From this view of the case it is obvious that the error of the court, if it be one, in refusing to erase from the committee’s report the facts relating to the amendments, is immaterial. Those facts have no bearing upon the question here discussed. They tend to show that the amendments were properly allowed, but that question, as we have seen, is not now before us.
The defendants further contend that “the court erred in passing the decree without ordering the payments required by the statute to be made before flowing the defendants’ land.” It appears in the case that in January, 1882, the plaintiffs, at the defendants’ suggestion, the dam having been then constructed to the height asked for, filled the pond with water for the purpose of ascertaining how much land would be flowed. The plaintiffs afterwards refused to draw off the water and have kept up the pond ever since.

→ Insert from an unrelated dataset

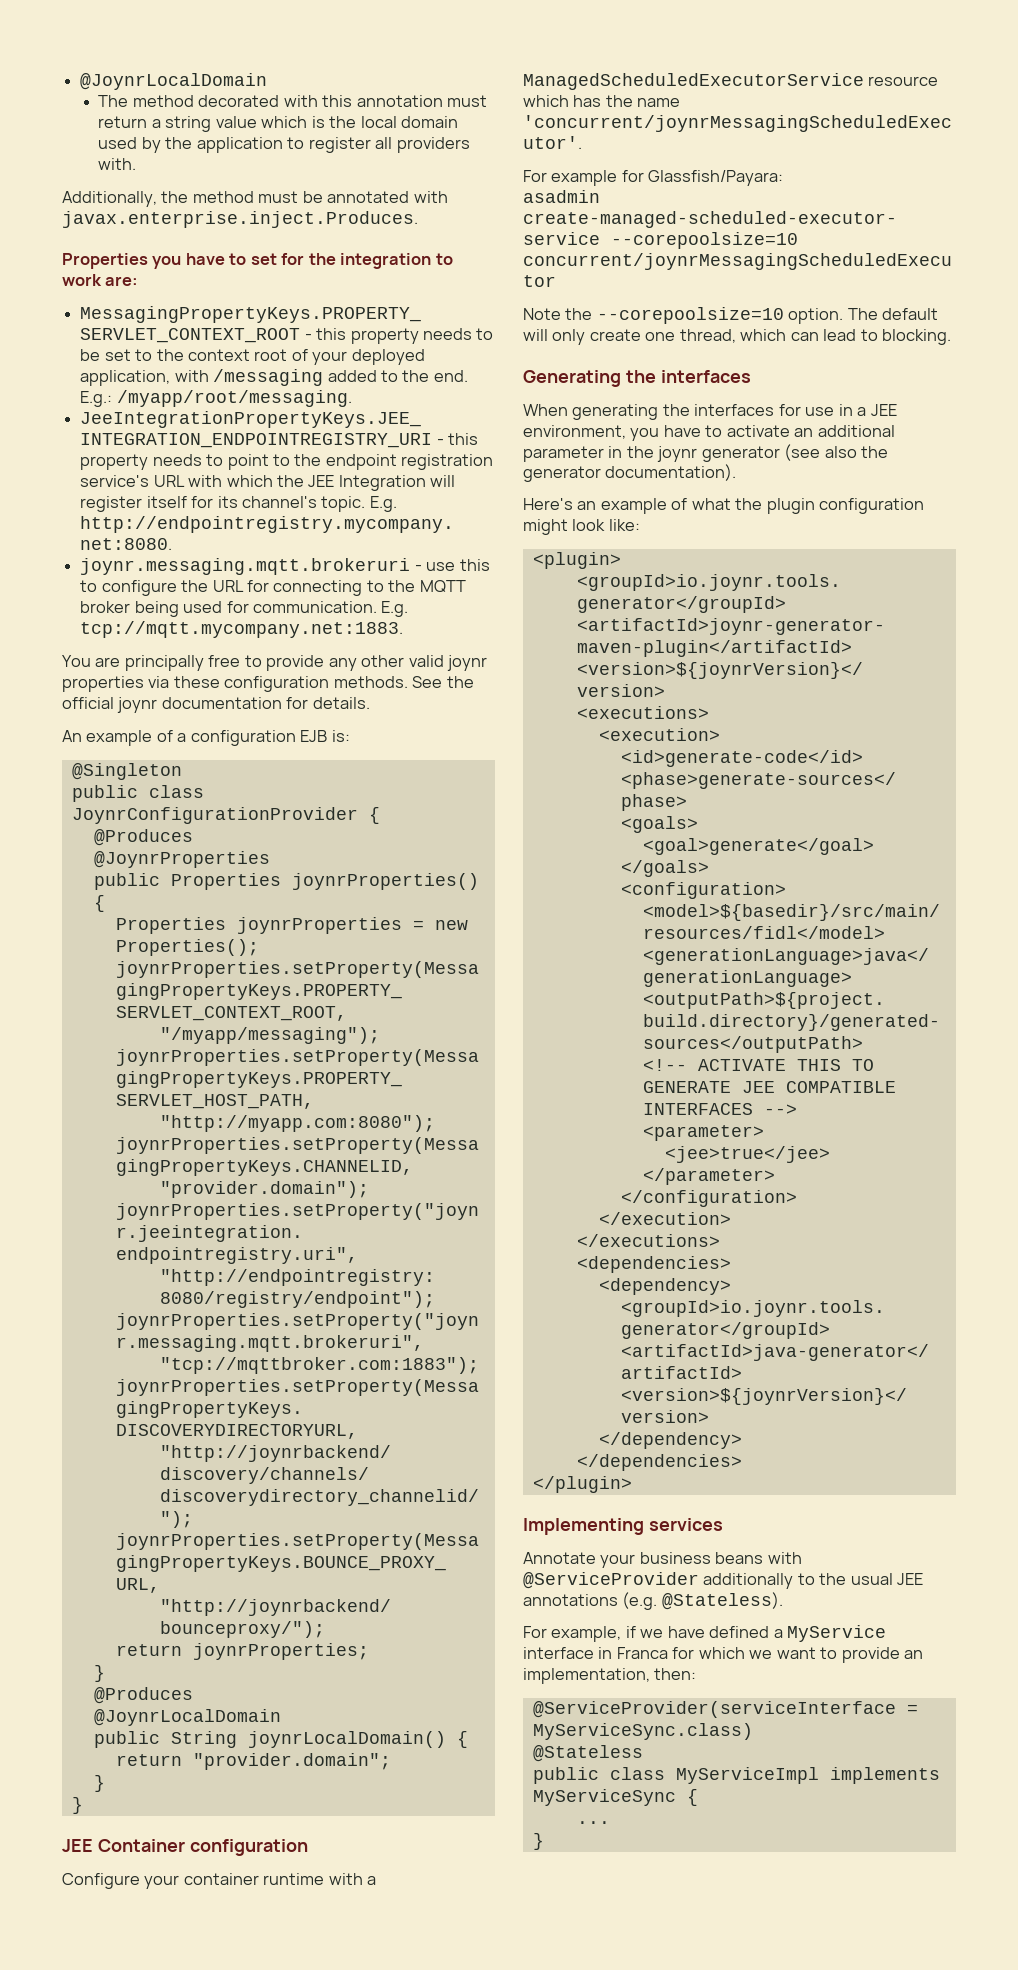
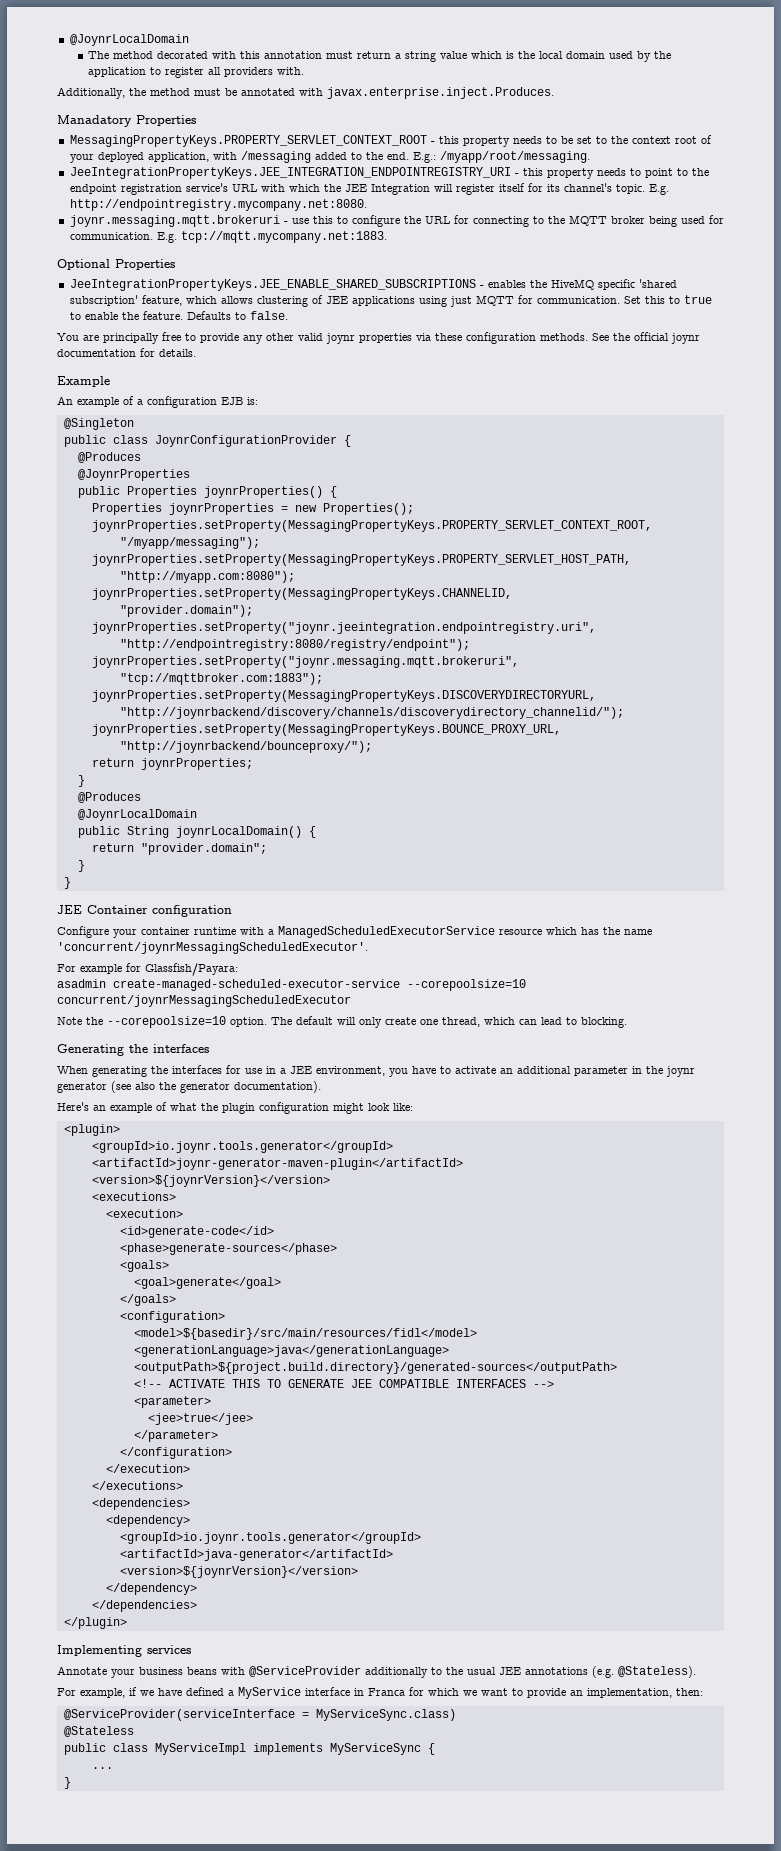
- Properties you have to set for the integration to work are:
+ Manadatory Properties
+ Optional Properties
+ JeeIntegrationPropertyKeys.JEE_ENABLE_SHARED_SUBSCRIPTIONS - enables the HiveMQ specific 'shared subscription' feature, which allows clustering of JEE applications using just MQTT for communication. Set this to true to enable the feature. Defaults to false.
+ Example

The eighth section of the flowage act provides that the damages and costs shall be paid “ before the water is flowed upon such lands, and within sixty days after the proceedings on said petition are ended ; and if such damages and costs are not so paid or deposited, the whole proceedings shall be of no effect.” The decree requires the damages, *464&c., to be paid “ in accordance with the provisions of the statute in such case provided.”
The defendants’ grievance seems to be that the court did not require the pond to be drawn down before passing the decree. We think that was a matter between the parties outside of the proceedings before the court. The statute requires the damages to be first paid; but it does not declare in terms that flowing the lands before the damages are paid vitiates the proceeding. Whether such a construction is required by implication we need not now determine, as we are of the opinion that a refusal by the plaintiffs to draw off the water from the defendants’ land, after having flowed it at their request, will not have that effect.
There is no error in the judgment.
In this opinion the other judges concurred.